REQUIREMENT => Return all the data verbatim but without images.

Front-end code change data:

-*-

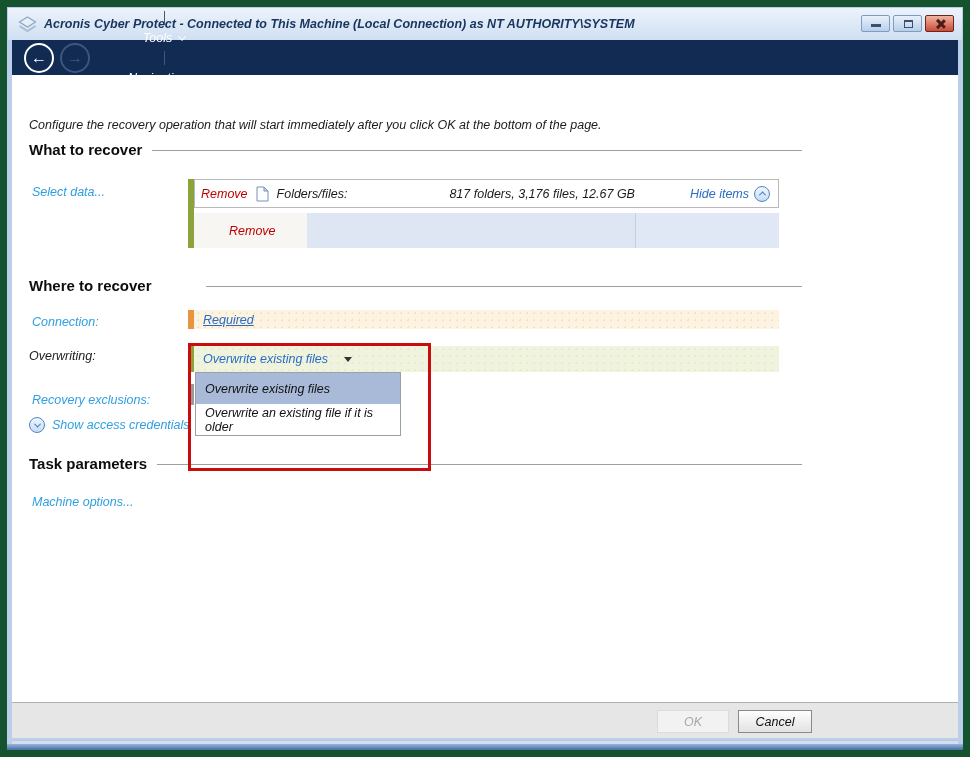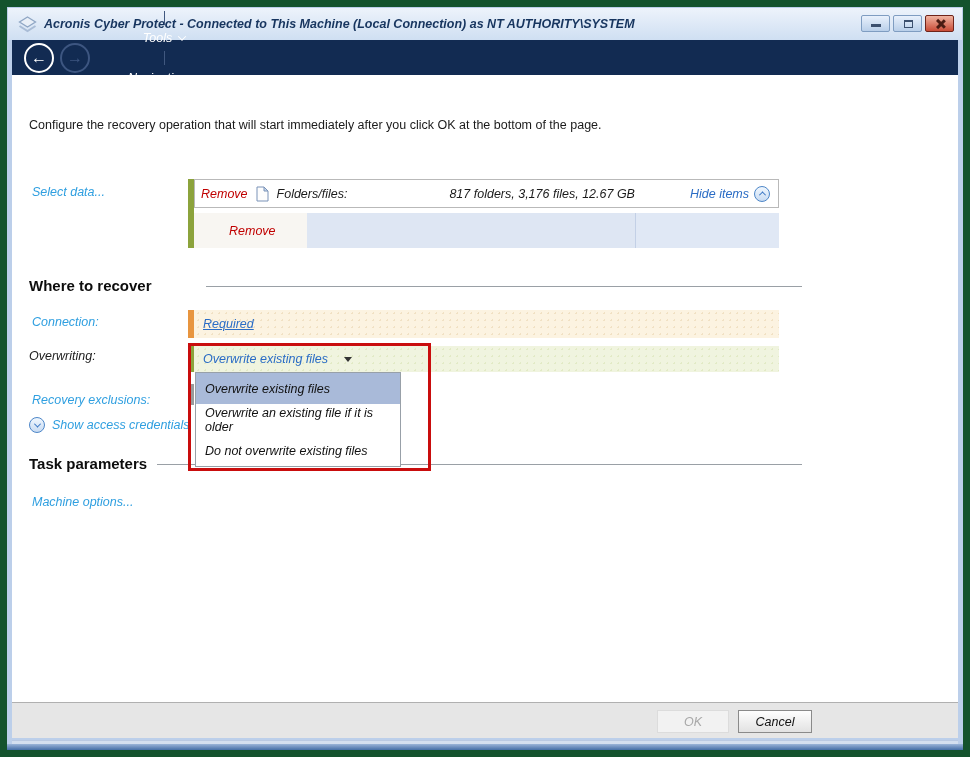--- a/index.html
+++ b/index.html
@@ -28,21 +28,21 @@
   .navcircle.disabled{border-color:#3d5681;color:#3d5681;margin-left:6px;}
   .menu-items{display:flex;align-items:center;margin-left:26px;flex-direction:column;}
   .menu-item{display:flex;align-items:center;color:#fff;font-style:italic;font-size:12.5px;padding:6px 12px;cursor:pointer;}
   .chev{display:inline-block;width:6px;height:6px;border-right:1.6px solid currentColor;border-bottom:1.6px solid currentColor;
     transform:rotate(45deg) translate(-1px,-1px);margin-left:7px;}
   .mdiv{width:1px;height:14px;background:#40587f;margin:0 4px;}
 
   
   .content{position:absolute;left:5px;top:68px;right:5px;height:663px;background:#fff;}
   .page-title{position:absolute;left:17px;top:7px;font-size:27px;font-weight:300;color:#3c3c3c;}
-  .page-subtitle{position:absolute;left:17px;top:43px;font-size:12.5px;color:#1b1b1b;}
+  .page-subtitle{position:absolute;left:17px;top:43px;font-size:12.5px;font-style:italic;color:#1b1b1b;}
   .sect{position:absolute;left:17px;width:773px;display:flex;align-items:center;}
   .sect .h{font-size:15px;font-weight:bold;color:#0d0d0d;white-space:nowrap;}
   .sect .line{flex:1;border-top:1px solid #9aa0a6;margin-left:10px;margin-top:2px;}
   .label-blue{font-style:italic;font-size:12.5px;color:#2f9fe0;cursor:pointer;}
   .label-black{font-style:italic;font-size:12.5px;color:#1b1b1b;}
   .link{font-style:italic;font-size:12.5px;color:#2a6cc5;cursor:pointer;}
   .link.u{text-decoration:underline;}
 
   
   .panel{position:absolute;left:176px;top:104px;width:591px;height:77px;}
@@ -58,21 +58,21 @@
   .chev-down{transform:rotate(45deg) translate(-1px,-1px);}
   .prow2{position:absolute;left:6px;top:34px;right:0;height:35px;display:flex;}
   .p2c1{width:113px;background:#f8f6f2;display:flex;align-items:center;padding-left:35px;}
   .p2c2{flex:1;background:#dee6f3;}
   .p2c3{width:144px;background:#e0e8f5;border-left:1px solid #c3d0e6;}
   .remove-link{font-style:italic;font-size:12.5px;color:#c00000;cursor:pointer;}
 
   
   .frow{position:absolute;left:176px;width:591px;display:flex;align-items:center;}
   .vbar{width:6px;align-self:stretch;flex:0 0 auto;}
-  .dest-row{top:235px;height:28px;background:#fcf3e1;
+  .dest-row{top:235px;height:19px;background:#fcf3e1;
     background-image:radial-gradient(#f1e1c4 1px,transparent 1px);background-size:7px 7px;}
   .dest-row .vbar{background:#e8953f;}
   .ovr-row{top:271px;height:26px;background:#f0f4df;
     background-image:radial-gradient(#e2eac6 1px,transparent 1px);background-size:7px 7px;z-index:10;}
   .ovr-row .vbar{background:#8ca33c;}
   .caret-down{display:inline-block;width:0;height:0;border-left:4px solid transparent;border-right:4px solid transparent;
     border-top:5px solid #333;margin-left:16px;}
   .default-row{top:412px;height:23px;background:#fff;}
   .default-row .vbar{background:#8ca33c;}
 
@@ -149,20 +149,24 @@
           <span>Help</span>
           <span class="chev"></span>
         </div>
     </div>
   </div>
 
   <div class="content">
 
     <div class="page-subtitle">Configure the recovery operation that will start immediately after you click OK at the bottom of the page.</div>
 
+    <div class="sect" style="top:66px;">
+      <span class="h">What to recover</span>
+      <span class="line"></span>
+    </div>
 
     <div class="label-blue" style="position:absolute;left:20px;top:110px;">Select data...</div>
 
     <div class="panel">
       <div class="gbar"></div>
       <div class="prow1">
         <span class="remove-link">Remove</span>
         <svg class="doc" width="13" height="16" viewBox="0 0 13 16">
           <path d="M1 1 H8 L12 5 V15 H1 Z" fill="#fdfdfd" stroke="#7a93b8"></path>
           <path d="M8 1 L12 5 H8 Z" fill="#c9d9ee" stroke="#7a93b8"></path>
@@ -199,21 +203,20 @@
       <span class="vbar"></span>
       <span class="link" style="margin-left:9px;">Overwrite existing files</span>
       <span class="caret-down"></span>
     </div>
 
     <div class="gray-marker"></div>
 
     <div class="dropdown">
       <div class="dd-item sel">Overwrite existing files</div>
       <div class="dd-item">Overwrite an existing file if it is older</div>
-      <div class="dd-item">Do not overwrite existing files</div>
     </div>
 
     <div class="red-rect"></div>
 
     <div class="label-blue" style="position:absolute;left:20px;top:318px;">Recovery exclusions:</div>
 
     <div class="showcred">
       <span class="circle-btn">
           <span class="chev2 chev-down"></span>
         </span>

-*-

OUTPUT OF THE EXERCISE =>
--- a/index.html
+++ b/index.html
@@ -28,21 +28,21 @@
   .navcircle.disabled{border-color:#3d5681;color:#3d5681;margin-left:6px;}
   .menu-items{display:flex;align-items:center;margin-left:26px;flex-direction:column;}
   .menu-item{display:flex;align-items:center;color:#fff;font-style:italic;font-size:12.5px;padding:6px 12px;cursor:pointer;}
   .chev{display:inline-block;width:6px;height:6px;border-right:1.6px solid currentColor;border-bottom:1.6px solid currentColor;
     transform:rotate(45deg) translate(-1px,-1px);margin-left:7px;}
   .mdiv{width:1px;height:14px;background:#40587f;margin:0 4px;}
 
   
   .content{position:absolute;left:5px;top:68px;right:5px;height:663px;background:#fff;}
   .page-title{position:absolute;left:17px;top:7px;font-size:27px;font-weight:300;color:#3c3c3c;}
-  .page-subtitle{position:absolute;left:17px;top:43px;font-size:12.5px;color:#1b1b1b;}
+  .page-subtitle{position:absolute;left:17px;top:43px;font-size:12.5px;font-style:italic;color:#1b1b1b;}
   .sect{position:absolute;left:17px;width:773px;display:flex;align-items:center;}
   .sect .h{font-size:15px;font-weight:bold;color:#0d0d0d;white-space:nowrap;}
   .sect .line{flex:1;border-top:1px solid #9aa0a6;margin-left:10px;margin-top:2px;}
   .label-blue{font-style:italic;font-size:12.5px;color:#2f9fe0;cursor:pointer;}
   .label-black{font-style:italic;font-size:12.5px;color:#1b1b1b;}
   .link{font-style:italic;font-size:12.5px;color:#2a6cc5;cursor:pointer;}
   .link.u{text-decoration:underline;}
 
   
   .panel{position:absolute;left:176px;top:104px;width:591px;height:77px;}
@@ -58,21 +58,21 @@
   .chev-down{transform:rotate(45deg) translate(-1px,-1px);}
   .prow2{position:absolute;left:6px;top:34px;right:0;height:35px;display:flex;}
   .p2c1{width:113px;background:#f8f6f2;display:flex;align-items:center;padding-left:35px;}
   .p2c2{flex:1;background:#dee6f3;}
   .p2c3{width:144px;background:#e0e8f5;border-left:1px solid #c3d0e6;}
   .remove-link{font-style:italic;font-size:12.5px;color:#c00000;cursor:pointer;}
 
   
   .frow{position:absolute;left:176px;width:591px;display:flex;align-items:center;}
   .vbar{width:6px;align-self:stretch;flex:0 0 auto;}
-  .dest-row{top:235px;height:28px;background:#fcf3e1;
+  .dest-row{top:235px;height:19px;background:#fcf3e1;
     background-image:radial-gradient(#f1e1c4 1px,transparent 1px);background-size:7px 7px;}
   .dest-row .vbar{background:#e8953f;}
   .ovr-row{top:271px;height:26px;background:#f0f4df;
     background-image:radial-gradient(#e2eac6 1px,transparent 1px);background-size:7px 7px;z-index:10;}
   .ovr-row .vbar{background:#8ca33c;}
   .caret-down{display:inline-block;width:0;height:0;border-left:4px solid transparent;border-right:4px solid transparent;
     border-top:5px solid #333;margin-left:16px;}
   .default-row{top:412px;height:23px;background:#fff;}
   .default-row .vbar{background:#8ca33c;}
 
@@ -149,20 +149,24 @@
           <span>Help</span>
           <span class="chev"></span>
         </div>
     </div>
   </div>
 
   <div class="content">
 
     <div class="page-subtitle">Configure the recovery operation that will start immediately after you click OK at the bottom of the page.</div>
 
+    <div class="sect" style="top:66px;">
+      <span class="h">What to recover</span>
+      <span class="line"></span>
+    </div>
 
     <div class="label-blue" style="position:absolute;left:20px;top:110px;">Select data...</div>
 
     <div class="panel">
       <div class="gbar"></div>
       <div class="prow1">
         <span class="remove-link">Remove</span>
         <svg class="doc" width="13" height="16" viewBox="0 0 13 16">
           <path d="M1 1 H8 L12 5 V15 H1 Z" fill="#fdfdfd" stroke="#7a93b8"></path>
           <path d="M8 1 L12 5 H8 Z" fill="#c9d9ee" stroke="#7a93b8"></path>
@@ -199,21 +203,20 @@
       <span class="vbar"></span>
       <span class="link" style="margin-left:9px;">Overwrite existing files</span>
       <span class="caret-down"></span>
     </div>
 
     <div class="gray-marker"></div>
 
     <div class="dropdown">
       <div class="dd-item sel">Overwrite existing files</div>
       <div class="dd-item">Overwrite an existing file if it is older</div>
-      <div class="dd-item">Do not overwrite existing files</div>
     </div>
 
     <div class="red-rect"></div>
 
     <div class="label-blue" style="position:absolute;left:20px;top:318px;">Recovery exclusions:</div>
 
     <div class="showcred">
       <span class="circle-btn">
           <span class="chev2 chev-down"></span>
         </span>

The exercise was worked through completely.